The idea that males and females perceive pain differently is a long-standing topic in both academic and popular science discussions. Upon review of this topic, it is clear that women are more sensitive to acute pain stimuli than men, and that chronic pain is more frequently reported in women than it is in men (Mogil, 2012; Mogil, 2020). Rodent data presented in this paper agree with this conclusion; female mice exhibited more pain than male mice following low (0.1%; Figure 1D) and high (0.9%; Figure 2D) acetic acid administration. Similar quantitative sex differences have been previously reported in other visceral pain models. For example, male and ovariectomized female rodents are less sensitive to chemical or mechanical injury of the colon and urinary bladder (reviewed by Traub and Ji, 2013). Combined with the fact that stronger UCS will support more conditioning to stimuli presented with those UCS (Holland, 1979; Morris and Bouton, 2006; see Rescorla and Wagner, 1972), the present results suggest that females more readily associate contextual cues with noxious visceral stimuli because they perceive visceral pain more intensely than males. Under this logic, females should develop conditioned analgesia more quickly than males if the same noxious stimulus is used to train both sexes. In support of this hypothesis, six of eight female mice included in Figure 2 exhibited conditioned analgesia on day 2 of the paradigm (i.e., higher paw withdrawal thresholds in the acid-paired chamber on day 2 vs. day 1) whereas zero of the eight male mice in this same study exhibited conditioned analgesia on day 2 (Figure 2—figure supplement 1). An additional interpretation of the present results is that the visceral pain introduced via acetic acid injection created a secondary internal context that males are unable to generalize. A wide variety of internal states have been shown to serve as contextual stimuli that influence behavioral performance (Garfinkel et al., 2021; Schepers and Bouton, 2017; Schepers and Bouton, 2019; see Bouton, 1991). Under this interpretation, the present results, in which males show conditioned hypersensitivity when placed into the acid-paired context without the UCS, might be explained by a lack of generalization as only the exteroceptive, but not interoceptive, context is the same as that which was included in training. While this seems unlikely to explain all results, interoceptive contexts might have played a role in the current design.

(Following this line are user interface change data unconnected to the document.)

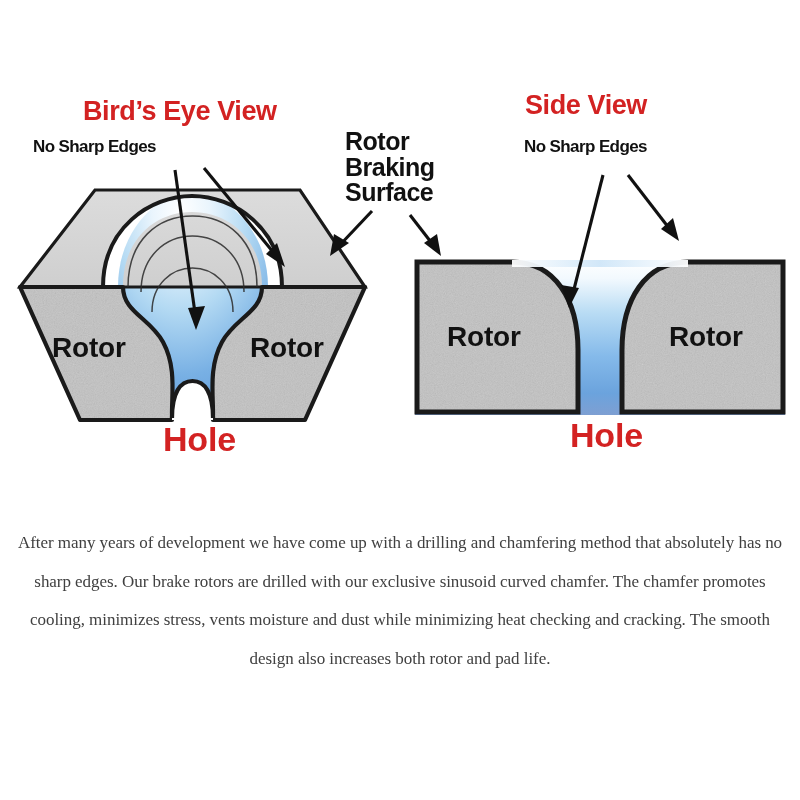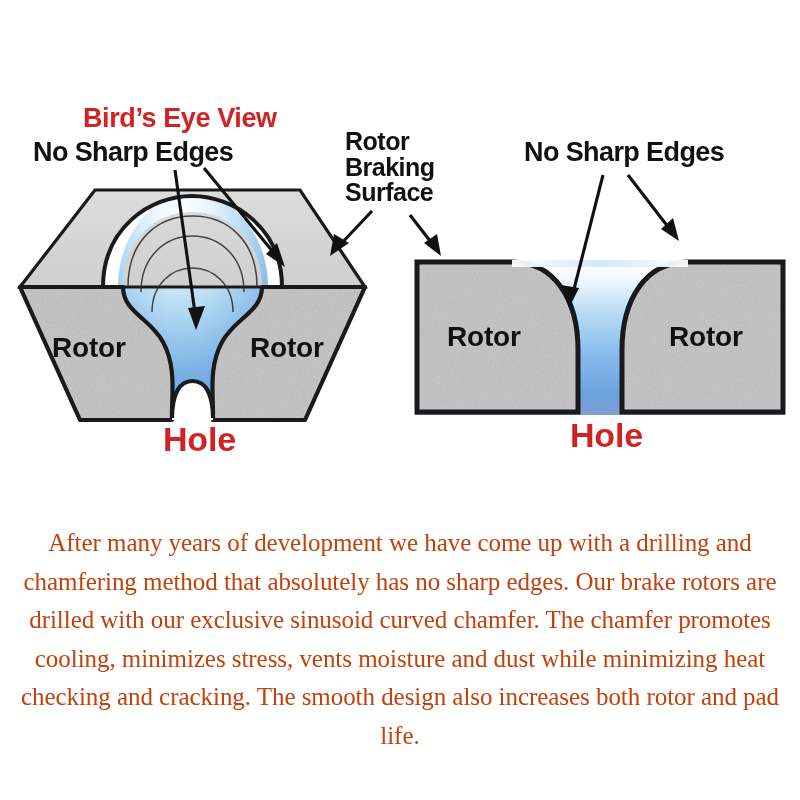"Bird’s Eye View" div.lbl { top: 104px -> 97px }
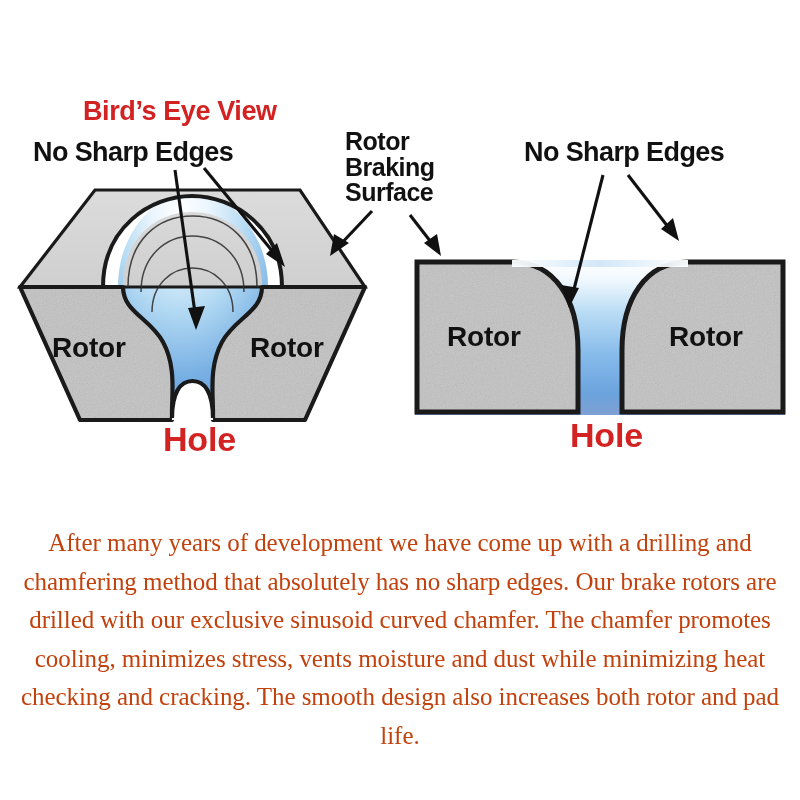"Side View" div.lbl { html: none -> <div>Side View</div> }
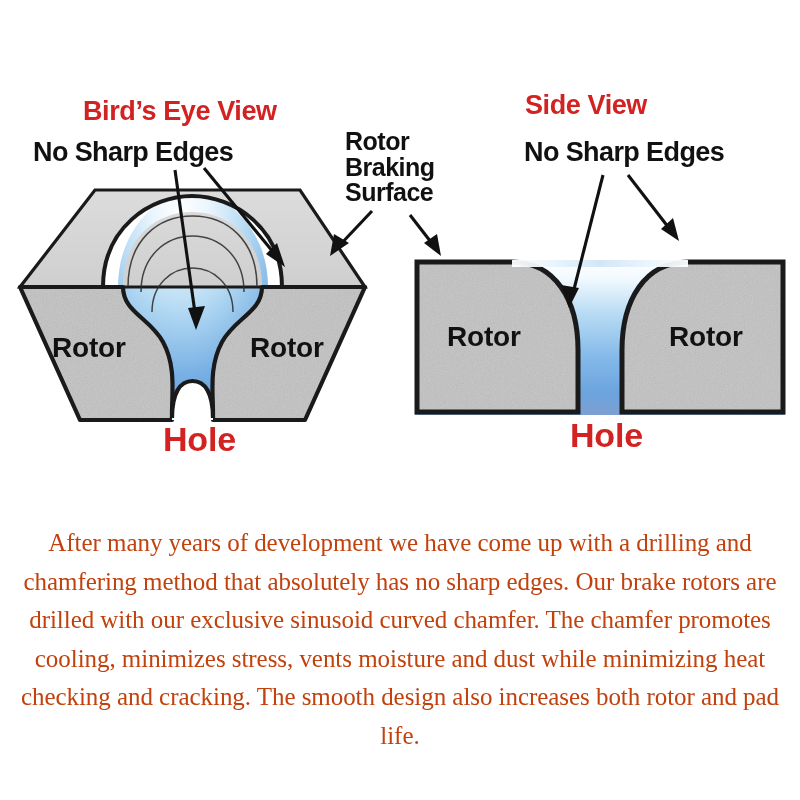"No Sharp Edges" .sharp-edges { font-size: 27px -> 17px }
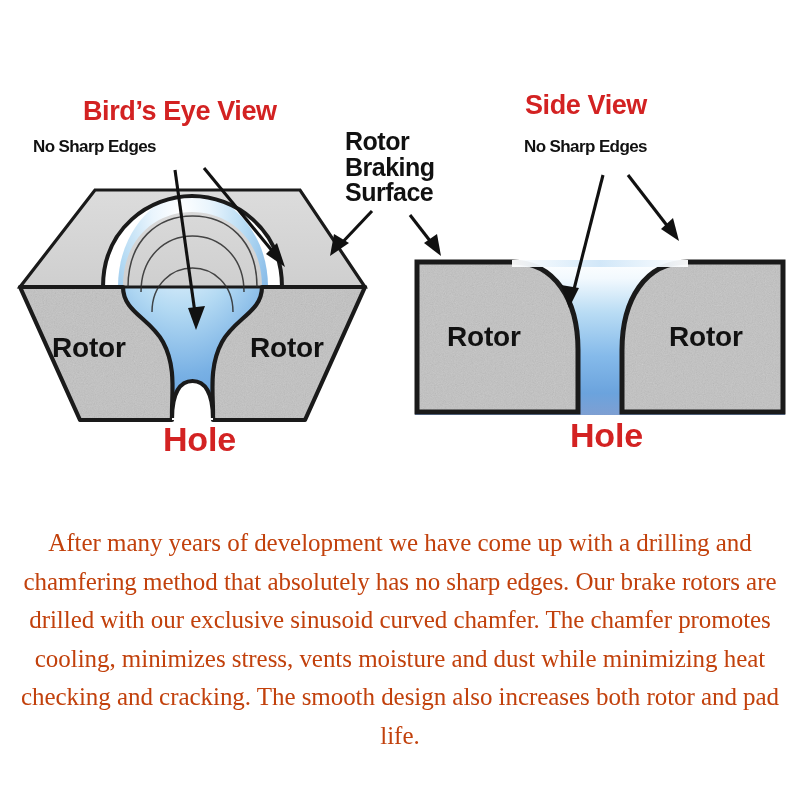"After many years of development" #caption { color: #c2410c -> #404040; font-size: 25px -> 17px }
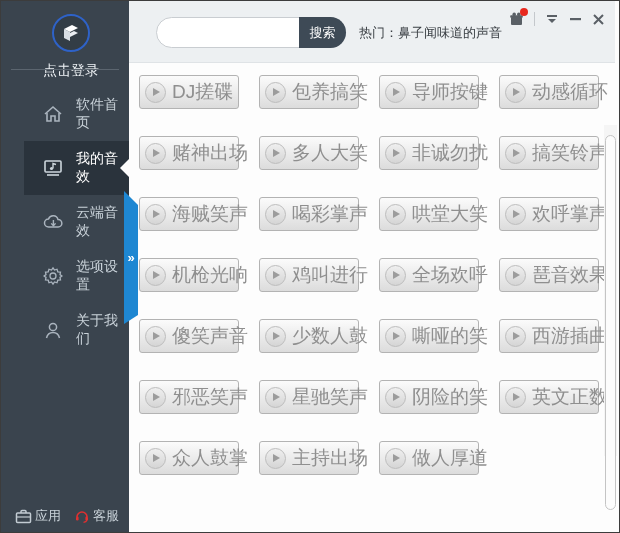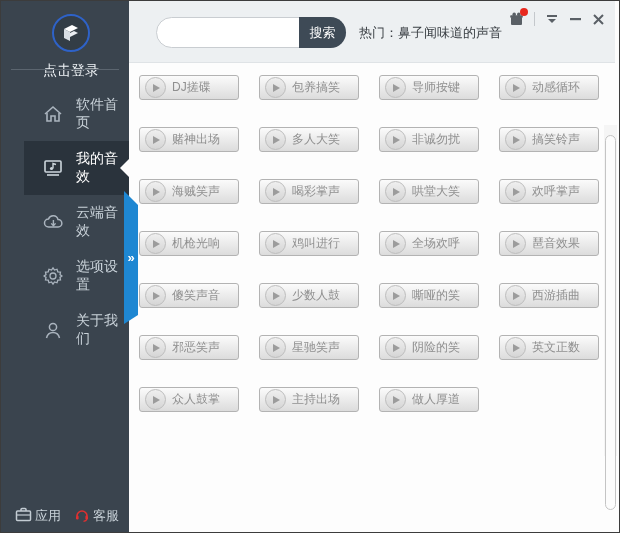"DJ搓碟" .snd-btn { font-size: 12px -> 19px; height: 25px -> 34px }
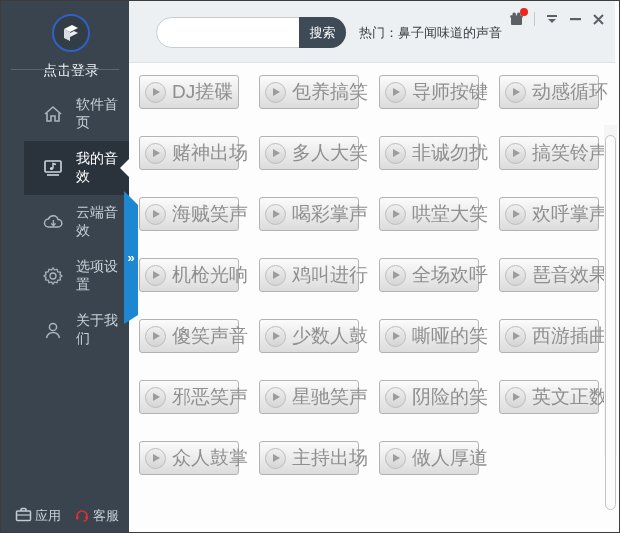"应用" .foot-link { align-items: flex-start -> center }
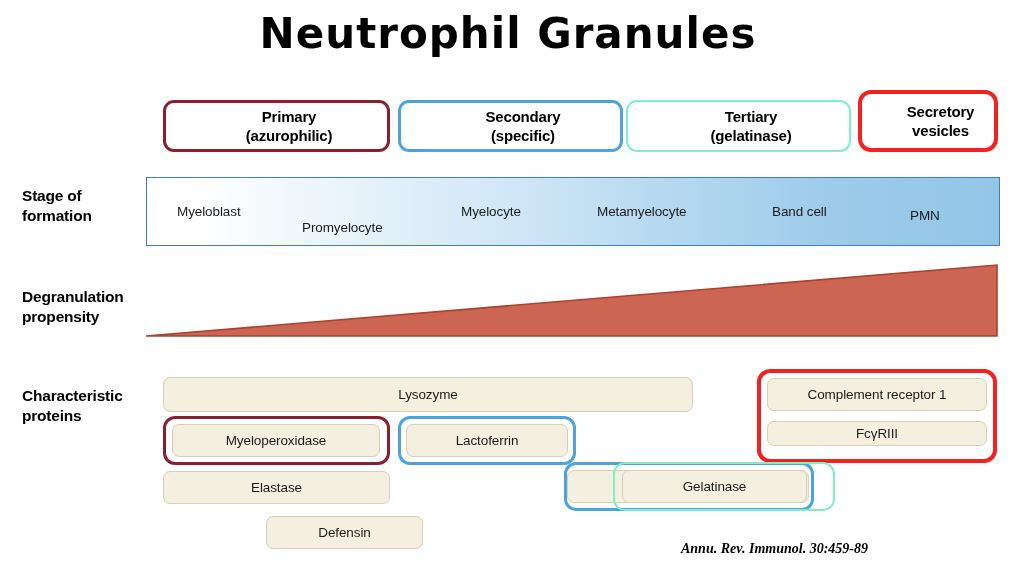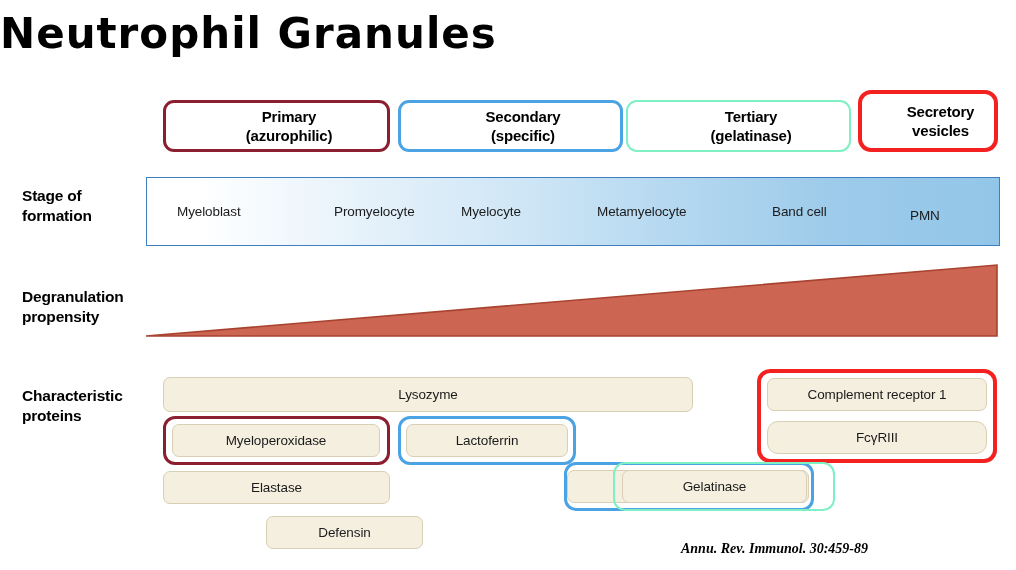"Neutrophil Granules" #title { text-align: left -> center }
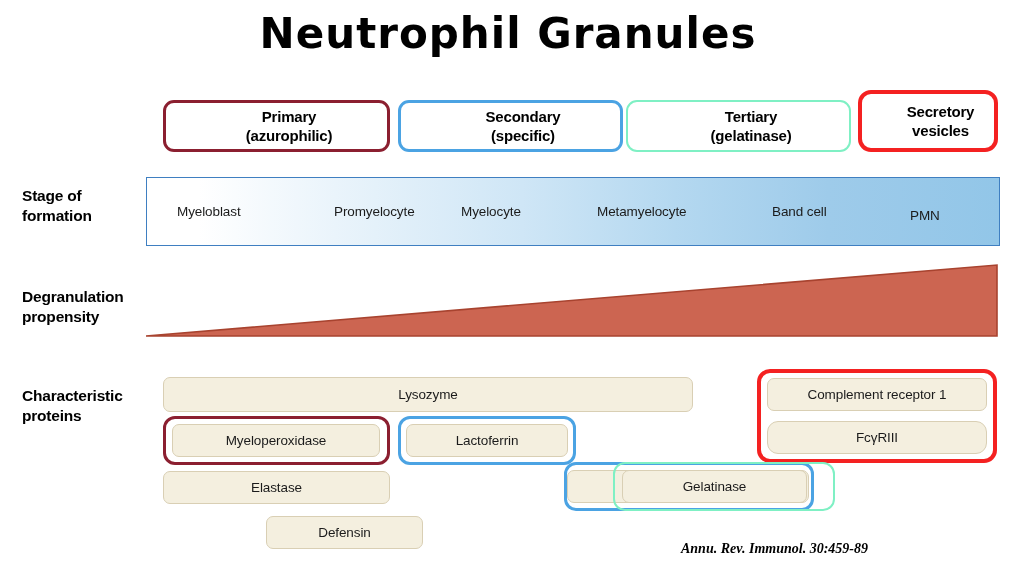"Promyelocyte" span.stage-label { margin-left: 32px -> none; top: 26px -> 42px }
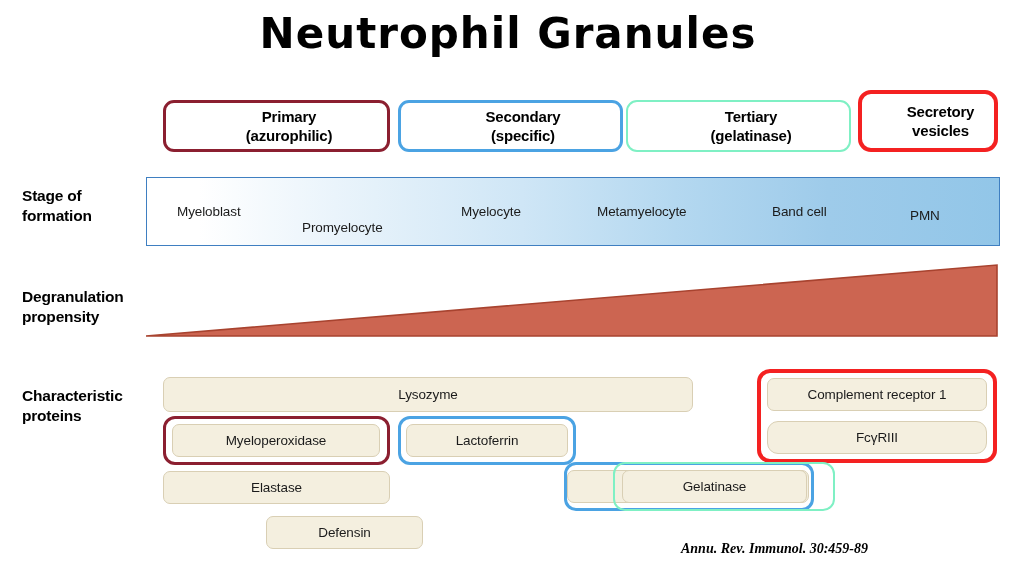"FcγRIII" div.abs { border-radius: 11px -> none; height: 33px -> 25px }
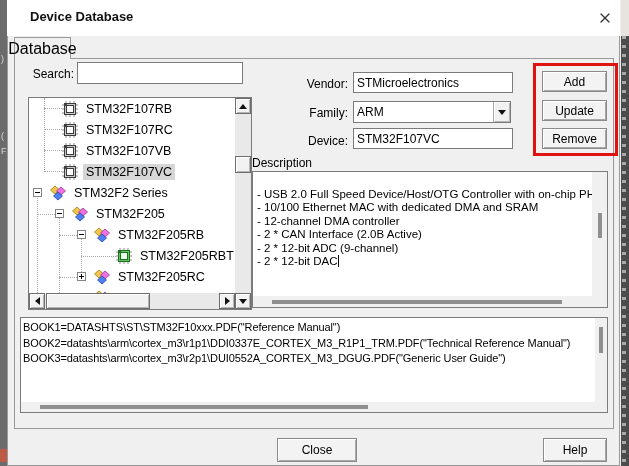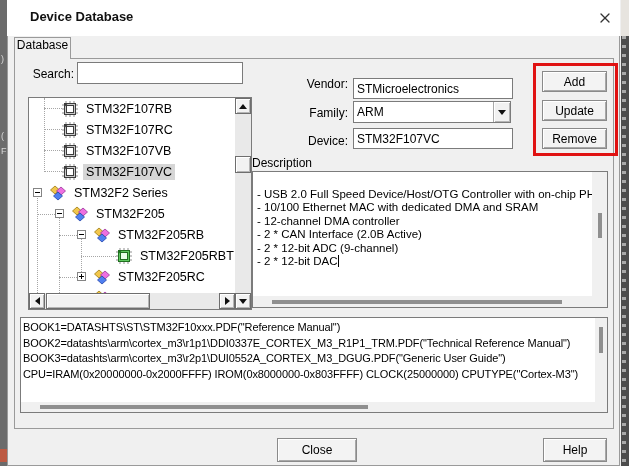"Database" .tab { align-items: flex-start -> center; font-size: 12px -> 16px }
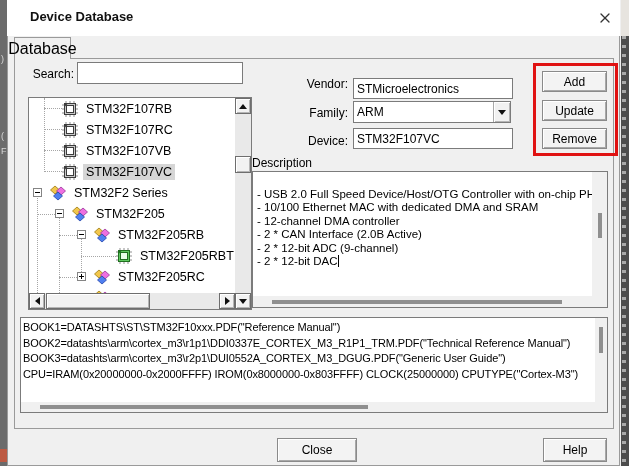"STMicroelectronics" input.txt { margin-top: 6px -> none }
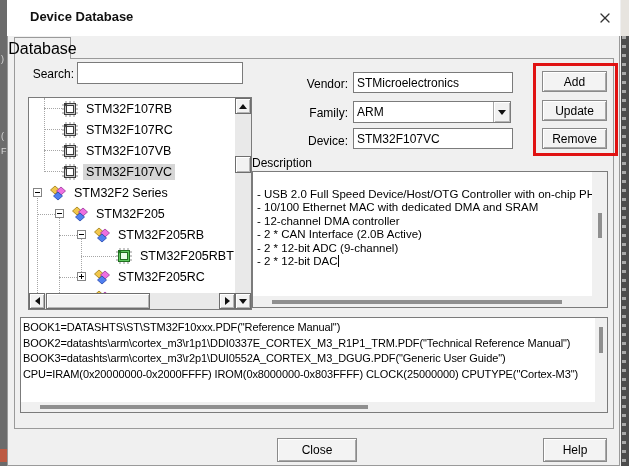"CPU=IRAM(0x20000000-0x2000FFFF)" div { html: <div>CPU=IRAM(0x20000000-0x2000FFFF) IROM(0x8000000-0x803FFFF) CLOCK(25000000) CPUTYPE("Cortex-M3")</div> -> none }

Strength of conditioning, or lack of UCS generalization, may also have influenced whether conditioned hyperalgesia or analgesia was displayed in the training context in the absence of the UCS. For example, after one pairing of 0.9% acetic acid and context, male mice exhibit conditioned hypersensitivity (Martin et al., 2019) whereas females, based on the observations made in these studies, likely exhibit conditioned analgesia. Would females exhibit conditioned hypersensitivity if trained with a single exposure to 0.1% acetic acid? Would males exhibit conditioned analgesia if trained with more than three exposures to 0.9% acetic acid? Experiments of this nature would allow for the classification of these sex differences as qualitative or quantitative. To this end, it is also important to clarify how long conditioned analgesia/hyperalgesia last in the absence of further conditioning and to determine the stimulus intensity and frequency required to maintain conditioning. Answers to these questions might allow for better explanations as to why chronic pain is more prevalent in females than males and provide opportunities to develop pain therapies based on associative learning principles. Although the opportunity for maladaptive learning exists, females may be better prepared, biologically speaking, to associate relief of ongoing pain with CS than males. Confirmation of this hypothesis may lead to the development of novel cognitive therapeutic strategies for pain that rely on the principles of Pavlovian conditioning, or those related to other memory-based manipulations like reframing (Pavlova et al., 2022). However, these approaches should be developed with caution. In the present study, mice were exposed to only novel CS and UCS. It is a well-documented finding that previous exposure to a putative CS makes it more difficult to become predictive of a UCS (termed ‘latent inhibition’; e.g., Lubow, 1973). In cases of chronic pain development in humans, it is rarely the case that either the environment or the chronic pain are inherently novel, and thus, this type of conditioning would likely take longer to develop than in the procedure employed here.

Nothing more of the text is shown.